Então, não se incomodou com isso, apenas seguiu seu caminho, tentando achar a bendita da Rua da Imperatriz. Tinha a impressão de que havia errado feio o caminho dessa vez. Pudera, nunca andava pelo Centro, nem pelo Recife Antigo.

Havia chovido mundos de água na noite anterior, logo, a Rua da Moeda estava parcialmente inundada. Um pequeno dilúvio. Ainda bem que era à tarde; de manhã a situação devia estar pior ainda.

Se ele fosse por ali, talvez saísse na Rua da Aurora...

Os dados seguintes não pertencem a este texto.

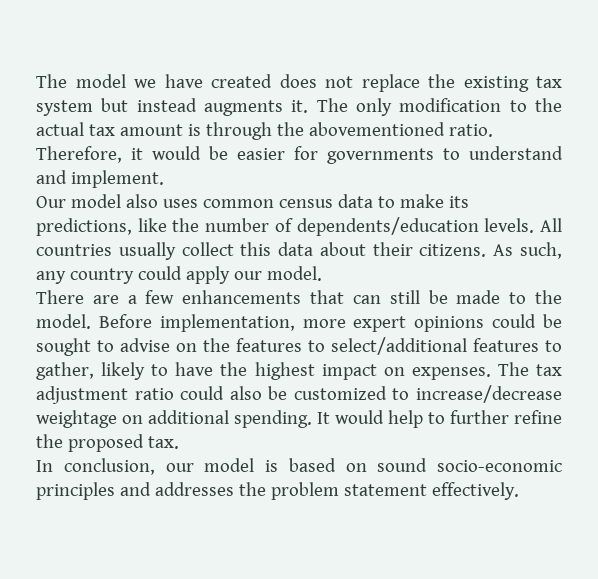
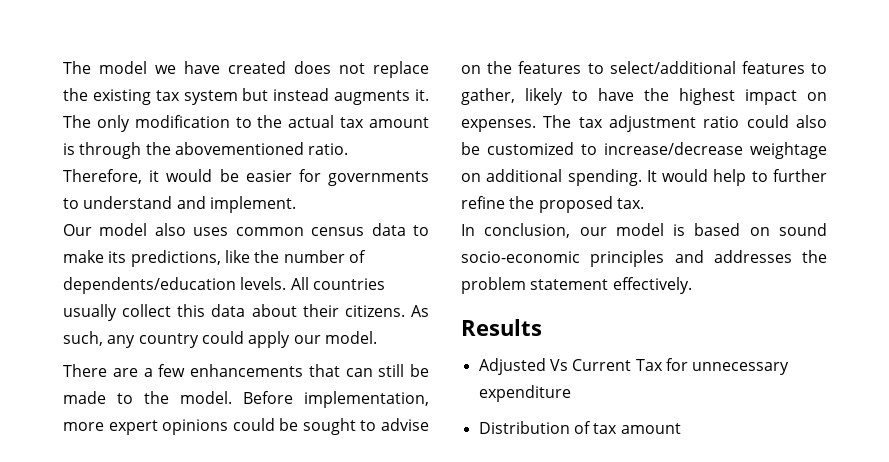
(519, 491) none -> [461,319,542,336] [478,358,790,375] [478,385,571,402] [478,421,681,434] // Results // Adjusted Vs Current Tax for unnecessary expenditure // Distribution of tax amount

Foi então que ele viu. Não entendeu como viu aquilo, pra começo de conversa, já que estava olhando pra cima, não pro chão, atrás daquela árvore enorme no meio da rua inundada. Mas ele viu.

Tinha um brilho singelo, devido ao sol e à água, e estava meio solto, rolando de um lado para o outro, de um lado para o outro... Era um orbe de cristal. É claro, para Fernando, uma "bolinha de vidro", mas quem se importa com nomenclaturas?

Ele simplesmente se abaixou e pegou o objeto. Fernando não é do tipo que sai por aí apanhando coisas no chão, principalmente coisas dentro d'água, cuja pureza é altamente questionável. Mas ele inclinou-se e pegou o pequeno orbe.

A luz do sol continuou brincando em sua superfície, refletindo-se em seu rosto. - Mas que merda...?

Fernando não era muito poético.

Ouviu um barulho muito alto. Parecia madeira caindo, e com o susto, largou o orbe, que esparramou água e espatifou-se no chão. Mas ele ficou apenas olhando na direção do barulho.

- Oi? Tá tudo bem aí?

- MARIANA, MARIANA, VOLTA PARA MIM!

Fernando deu um passo atrás, apavorado, sem entender nada. O primeiro problema era que a luz do orbe continuava a cegá-lo parcialmente - e ele tinha certeza que o negócio tinha quebrado. O outro problema era que aquela voz vinha do além. Fernando não conseguia definir de outra forma. Era uma voz do além, parecia vir de todas as direções.

Ele olhou para os cacos no chão. E descobriu que havia um papel dentro do orbe, agora exposto à água.

Rapidamente, ele apanhou o papel e saiu correndo dali, fosse para a Rua da Aurora, do Sol, do Diabo, não importava. O importante era sair dali. E rápido.

E isso tudo porque ele não acreditava em assombração.